(Excerpts from a dataset)

####################

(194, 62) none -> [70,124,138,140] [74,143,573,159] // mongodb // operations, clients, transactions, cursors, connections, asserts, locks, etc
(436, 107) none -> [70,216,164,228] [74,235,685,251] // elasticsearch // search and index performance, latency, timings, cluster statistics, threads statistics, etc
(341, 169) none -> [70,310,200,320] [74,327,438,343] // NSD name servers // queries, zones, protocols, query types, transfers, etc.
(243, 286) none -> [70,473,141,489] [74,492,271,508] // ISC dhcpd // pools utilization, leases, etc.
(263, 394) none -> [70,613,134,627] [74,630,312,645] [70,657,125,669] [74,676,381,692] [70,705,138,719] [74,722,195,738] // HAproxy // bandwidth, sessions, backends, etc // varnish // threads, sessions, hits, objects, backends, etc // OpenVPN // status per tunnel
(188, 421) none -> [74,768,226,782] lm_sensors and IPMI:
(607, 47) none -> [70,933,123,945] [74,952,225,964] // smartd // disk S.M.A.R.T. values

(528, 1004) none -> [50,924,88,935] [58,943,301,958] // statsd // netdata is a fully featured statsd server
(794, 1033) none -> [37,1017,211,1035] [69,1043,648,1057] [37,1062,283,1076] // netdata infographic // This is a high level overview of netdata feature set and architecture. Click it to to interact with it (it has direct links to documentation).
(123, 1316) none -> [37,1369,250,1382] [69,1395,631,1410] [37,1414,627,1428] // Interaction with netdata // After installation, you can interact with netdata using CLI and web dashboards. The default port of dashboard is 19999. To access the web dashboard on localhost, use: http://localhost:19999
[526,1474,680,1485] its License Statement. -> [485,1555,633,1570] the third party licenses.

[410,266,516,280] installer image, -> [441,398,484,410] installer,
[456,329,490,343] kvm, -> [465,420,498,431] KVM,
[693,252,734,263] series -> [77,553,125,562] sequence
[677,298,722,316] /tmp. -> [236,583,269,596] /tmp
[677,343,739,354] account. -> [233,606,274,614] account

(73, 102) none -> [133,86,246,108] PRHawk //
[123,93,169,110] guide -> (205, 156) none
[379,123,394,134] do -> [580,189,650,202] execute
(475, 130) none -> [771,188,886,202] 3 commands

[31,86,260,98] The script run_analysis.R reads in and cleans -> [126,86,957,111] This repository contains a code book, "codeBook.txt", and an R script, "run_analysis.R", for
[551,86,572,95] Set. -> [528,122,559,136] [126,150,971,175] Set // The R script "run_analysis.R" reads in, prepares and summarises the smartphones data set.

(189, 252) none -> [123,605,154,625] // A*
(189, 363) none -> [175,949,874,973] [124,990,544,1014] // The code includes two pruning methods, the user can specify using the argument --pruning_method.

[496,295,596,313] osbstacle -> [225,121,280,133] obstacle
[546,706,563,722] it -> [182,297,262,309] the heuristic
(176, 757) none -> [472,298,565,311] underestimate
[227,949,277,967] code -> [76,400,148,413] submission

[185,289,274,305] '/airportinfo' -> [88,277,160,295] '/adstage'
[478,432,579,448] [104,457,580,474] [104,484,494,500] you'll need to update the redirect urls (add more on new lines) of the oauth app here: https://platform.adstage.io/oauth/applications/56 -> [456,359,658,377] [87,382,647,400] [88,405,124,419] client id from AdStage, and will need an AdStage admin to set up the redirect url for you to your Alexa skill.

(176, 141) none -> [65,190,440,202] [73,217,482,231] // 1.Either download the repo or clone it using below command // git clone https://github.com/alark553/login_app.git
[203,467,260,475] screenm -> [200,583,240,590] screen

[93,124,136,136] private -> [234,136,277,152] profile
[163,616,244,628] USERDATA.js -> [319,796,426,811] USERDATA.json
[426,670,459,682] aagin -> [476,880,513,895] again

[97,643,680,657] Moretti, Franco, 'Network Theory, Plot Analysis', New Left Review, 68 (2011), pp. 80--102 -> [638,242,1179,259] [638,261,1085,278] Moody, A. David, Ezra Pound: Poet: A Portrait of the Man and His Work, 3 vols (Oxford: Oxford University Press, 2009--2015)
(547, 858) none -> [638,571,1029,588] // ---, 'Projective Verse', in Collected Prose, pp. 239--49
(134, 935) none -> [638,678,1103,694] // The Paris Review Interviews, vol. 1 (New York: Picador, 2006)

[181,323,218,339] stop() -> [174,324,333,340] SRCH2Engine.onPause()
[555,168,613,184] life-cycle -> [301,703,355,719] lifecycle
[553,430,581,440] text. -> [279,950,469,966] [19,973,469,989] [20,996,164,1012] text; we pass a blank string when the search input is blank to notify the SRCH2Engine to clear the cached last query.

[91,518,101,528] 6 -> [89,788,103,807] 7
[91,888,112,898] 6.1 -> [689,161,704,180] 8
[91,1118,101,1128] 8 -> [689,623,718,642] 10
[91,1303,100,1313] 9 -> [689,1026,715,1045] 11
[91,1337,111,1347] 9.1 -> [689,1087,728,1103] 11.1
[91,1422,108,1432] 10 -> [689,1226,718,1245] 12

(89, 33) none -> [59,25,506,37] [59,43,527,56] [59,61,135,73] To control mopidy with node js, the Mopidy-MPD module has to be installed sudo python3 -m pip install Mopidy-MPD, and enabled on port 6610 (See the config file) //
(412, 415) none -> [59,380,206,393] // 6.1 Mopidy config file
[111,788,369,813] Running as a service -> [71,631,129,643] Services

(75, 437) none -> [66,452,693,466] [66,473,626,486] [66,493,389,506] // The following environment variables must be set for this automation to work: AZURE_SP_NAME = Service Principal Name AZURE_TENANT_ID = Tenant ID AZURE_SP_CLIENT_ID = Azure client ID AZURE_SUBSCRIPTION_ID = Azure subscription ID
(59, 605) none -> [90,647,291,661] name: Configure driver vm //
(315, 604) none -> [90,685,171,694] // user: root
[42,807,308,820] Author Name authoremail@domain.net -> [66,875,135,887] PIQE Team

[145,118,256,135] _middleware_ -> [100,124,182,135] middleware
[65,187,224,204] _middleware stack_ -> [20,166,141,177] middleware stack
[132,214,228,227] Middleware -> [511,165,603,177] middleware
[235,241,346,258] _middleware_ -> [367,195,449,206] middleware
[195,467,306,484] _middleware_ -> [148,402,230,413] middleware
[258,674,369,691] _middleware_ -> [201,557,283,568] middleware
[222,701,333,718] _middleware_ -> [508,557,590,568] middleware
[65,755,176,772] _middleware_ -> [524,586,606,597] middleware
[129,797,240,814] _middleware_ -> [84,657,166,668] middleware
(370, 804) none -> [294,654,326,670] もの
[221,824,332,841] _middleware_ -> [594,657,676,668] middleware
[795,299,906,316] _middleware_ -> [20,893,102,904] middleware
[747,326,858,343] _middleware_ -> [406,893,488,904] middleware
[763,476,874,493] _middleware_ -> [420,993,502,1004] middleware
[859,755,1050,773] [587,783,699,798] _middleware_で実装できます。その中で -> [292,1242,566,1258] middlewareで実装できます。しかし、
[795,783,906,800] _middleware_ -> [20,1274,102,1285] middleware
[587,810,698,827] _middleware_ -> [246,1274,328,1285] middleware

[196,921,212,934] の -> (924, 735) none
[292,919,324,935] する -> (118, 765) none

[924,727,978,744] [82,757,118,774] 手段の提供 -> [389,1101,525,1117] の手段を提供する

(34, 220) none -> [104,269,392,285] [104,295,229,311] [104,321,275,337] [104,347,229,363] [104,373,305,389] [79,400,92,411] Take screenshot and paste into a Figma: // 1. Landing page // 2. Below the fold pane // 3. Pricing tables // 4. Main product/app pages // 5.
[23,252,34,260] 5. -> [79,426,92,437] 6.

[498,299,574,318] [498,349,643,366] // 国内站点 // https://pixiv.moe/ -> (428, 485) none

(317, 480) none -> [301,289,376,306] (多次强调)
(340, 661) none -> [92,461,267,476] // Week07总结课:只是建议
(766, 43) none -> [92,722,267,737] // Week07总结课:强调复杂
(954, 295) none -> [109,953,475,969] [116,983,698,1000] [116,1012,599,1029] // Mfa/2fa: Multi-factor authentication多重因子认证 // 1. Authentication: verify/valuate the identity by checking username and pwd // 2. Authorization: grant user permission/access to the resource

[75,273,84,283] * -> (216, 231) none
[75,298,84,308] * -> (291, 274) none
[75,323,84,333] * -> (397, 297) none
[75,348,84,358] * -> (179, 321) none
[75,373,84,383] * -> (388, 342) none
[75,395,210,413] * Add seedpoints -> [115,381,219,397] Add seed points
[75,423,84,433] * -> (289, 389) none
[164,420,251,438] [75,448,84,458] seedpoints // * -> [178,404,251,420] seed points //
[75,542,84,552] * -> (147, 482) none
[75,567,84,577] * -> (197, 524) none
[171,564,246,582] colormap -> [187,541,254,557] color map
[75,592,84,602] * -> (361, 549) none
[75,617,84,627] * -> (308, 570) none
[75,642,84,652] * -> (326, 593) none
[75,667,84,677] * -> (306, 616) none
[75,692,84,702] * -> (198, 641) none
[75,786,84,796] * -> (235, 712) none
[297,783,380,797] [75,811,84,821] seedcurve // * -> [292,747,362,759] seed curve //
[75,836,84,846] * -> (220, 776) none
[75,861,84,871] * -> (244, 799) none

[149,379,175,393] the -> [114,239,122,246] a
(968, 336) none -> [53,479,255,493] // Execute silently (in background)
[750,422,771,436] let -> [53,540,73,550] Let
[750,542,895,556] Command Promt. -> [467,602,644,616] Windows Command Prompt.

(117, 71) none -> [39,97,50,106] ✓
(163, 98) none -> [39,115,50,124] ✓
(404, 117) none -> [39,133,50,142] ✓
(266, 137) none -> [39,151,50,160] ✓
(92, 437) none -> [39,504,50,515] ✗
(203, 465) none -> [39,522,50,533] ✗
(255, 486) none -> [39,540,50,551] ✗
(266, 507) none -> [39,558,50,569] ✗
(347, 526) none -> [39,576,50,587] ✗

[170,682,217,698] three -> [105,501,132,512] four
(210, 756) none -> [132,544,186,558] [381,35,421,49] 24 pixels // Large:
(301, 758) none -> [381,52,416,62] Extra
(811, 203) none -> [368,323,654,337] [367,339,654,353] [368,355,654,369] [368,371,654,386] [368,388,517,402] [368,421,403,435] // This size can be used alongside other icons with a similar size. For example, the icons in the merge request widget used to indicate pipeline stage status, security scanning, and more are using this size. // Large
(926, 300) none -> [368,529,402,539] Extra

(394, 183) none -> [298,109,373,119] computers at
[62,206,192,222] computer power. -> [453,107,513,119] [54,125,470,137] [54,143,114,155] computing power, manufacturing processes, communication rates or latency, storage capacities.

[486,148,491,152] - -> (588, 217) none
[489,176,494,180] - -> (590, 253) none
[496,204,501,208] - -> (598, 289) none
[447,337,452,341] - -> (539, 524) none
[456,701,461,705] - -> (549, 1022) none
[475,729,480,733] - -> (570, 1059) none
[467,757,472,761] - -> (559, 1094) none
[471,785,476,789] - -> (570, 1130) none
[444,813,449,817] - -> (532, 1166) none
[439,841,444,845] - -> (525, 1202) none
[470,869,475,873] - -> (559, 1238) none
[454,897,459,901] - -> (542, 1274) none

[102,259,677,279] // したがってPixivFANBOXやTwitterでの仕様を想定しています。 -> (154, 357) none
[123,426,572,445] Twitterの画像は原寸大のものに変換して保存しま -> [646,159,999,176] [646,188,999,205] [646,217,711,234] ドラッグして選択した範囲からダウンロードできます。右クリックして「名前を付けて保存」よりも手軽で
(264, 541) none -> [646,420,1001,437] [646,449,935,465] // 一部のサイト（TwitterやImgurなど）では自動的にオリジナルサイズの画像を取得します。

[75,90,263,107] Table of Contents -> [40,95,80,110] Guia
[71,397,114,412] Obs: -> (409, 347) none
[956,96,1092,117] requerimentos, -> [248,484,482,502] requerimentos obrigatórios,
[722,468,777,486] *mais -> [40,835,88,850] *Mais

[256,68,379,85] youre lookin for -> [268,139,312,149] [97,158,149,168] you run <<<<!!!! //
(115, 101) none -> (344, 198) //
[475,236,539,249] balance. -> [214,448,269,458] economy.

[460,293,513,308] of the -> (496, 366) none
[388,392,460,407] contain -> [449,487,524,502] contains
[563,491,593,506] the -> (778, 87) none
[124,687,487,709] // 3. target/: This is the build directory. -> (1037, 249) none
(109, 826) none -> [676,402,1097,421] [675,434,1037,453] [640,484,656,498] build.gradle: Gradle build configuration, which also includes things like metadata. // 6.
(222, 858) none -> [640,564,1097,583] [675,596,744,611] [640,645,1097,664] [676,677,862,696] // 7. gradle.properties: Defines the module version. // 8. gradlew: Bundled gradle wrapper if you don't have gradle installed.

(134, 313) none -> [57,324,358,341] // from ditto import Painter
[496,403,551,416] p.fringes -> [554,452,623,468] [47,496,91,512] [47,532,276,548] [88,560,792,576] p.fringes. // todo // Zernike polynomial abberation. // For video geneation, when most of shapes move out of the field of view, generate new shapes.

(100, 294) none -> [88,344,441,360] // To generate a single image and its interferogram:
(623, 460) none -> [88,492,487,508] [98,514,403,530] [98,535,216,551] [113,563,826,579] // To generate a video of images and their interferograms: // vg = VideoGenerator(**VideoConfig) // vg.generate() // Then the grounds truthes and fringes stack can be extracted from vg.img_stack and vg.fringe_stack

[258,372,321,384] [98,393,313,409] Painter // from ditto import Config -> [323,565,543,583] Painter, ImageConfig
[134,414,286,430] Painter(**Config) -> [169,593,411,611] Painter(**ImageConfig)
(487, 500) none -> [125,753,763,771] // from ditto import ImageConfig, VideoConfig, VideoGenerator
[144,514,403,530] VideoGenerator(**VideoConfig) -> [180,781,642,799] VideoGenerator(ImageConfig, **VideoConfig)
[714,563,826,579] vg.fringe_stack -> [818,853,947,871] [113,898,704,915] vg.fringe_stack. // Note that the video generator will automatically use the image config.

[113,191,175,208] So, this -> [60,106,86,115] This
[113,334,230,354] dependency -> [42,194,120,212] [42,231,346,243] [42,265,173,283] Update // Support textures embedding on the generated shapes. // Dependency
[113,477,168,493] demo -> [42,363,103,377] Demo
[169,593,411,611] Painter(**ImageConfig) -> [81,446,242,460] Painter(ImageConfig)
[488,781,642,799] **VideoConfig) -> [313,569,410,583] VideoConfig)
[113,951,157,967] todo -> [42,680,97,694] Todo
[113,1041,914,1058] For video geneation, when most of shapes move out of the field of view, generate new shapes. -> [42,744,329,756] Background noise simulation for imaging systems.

####################

**Requirement:** Could you reproduce, exactly, every line above from the line with "[498,299,574,318] [498,349,643,366] //" to the line with "[75,836,84,846] * -> (220, 776) none", and no other line? Both ends count.

**Result below:**
[498,299,574,318] [498,349,643,366] // 国内站点 // https://pixiv.moe/ -> (428, 485) none

(317, 480) none -> [301,289,376,306] (多次强调)
(340, 661) none -> [92,461,267,476] // Week07总结课:只是建议
(766, 43) none -> [92,722,267,737] // Week07总结课:强调复杂
(954, 295) none -> [109,953,475,969] [116,983,698,1000] [116,1012,599,1029] // Mfa/2fa: Multi-factor authentication多重因子认证 // 1. Authentication: verify/valuate the identity by checking username and pwd // 2. Authorization: grant user permission/access to the resource

[75,273,84,283] * -> (216, 231) none
[75,298,84,308] * -> (291, 274) none
[75,323,84,333] * -> (397, 297) none
[75,348,84,358] * -> (179, 321) none
[75,373,84,383] * -> (388, 342) none
[75,395,210,413] * Add seedpoints -> [115,381,219,397] Add seed points
[75,423,84,433] * -> (289, 389) none
[164,420,251,438] [75,448,84,458] seedpoints // * -> [178,404,251,420] seed points //
[75,542,84,552] * -> (147, 482) none
[75,567,84,577] * -> (197, 524) none
[171,564,246,582] colormap -> [187,541,254,557] color map
[75,592,84,602] * -> (361, 549) none
[75,617,84,627] * -> (308, 570) none
[75,642,84,652] * -> (326, 593) none
[75,667,84,677] * -> (306, 616) none
[75,692,84,702] * -> (198, 641) none
[75,786,84,796] * -> (235, 712) none
[297,783,380,797] [75,811,84,821] seedcurve // * -> [292,747,362,759] seed curve //
[75,836,84,846] * -> (220, 776) none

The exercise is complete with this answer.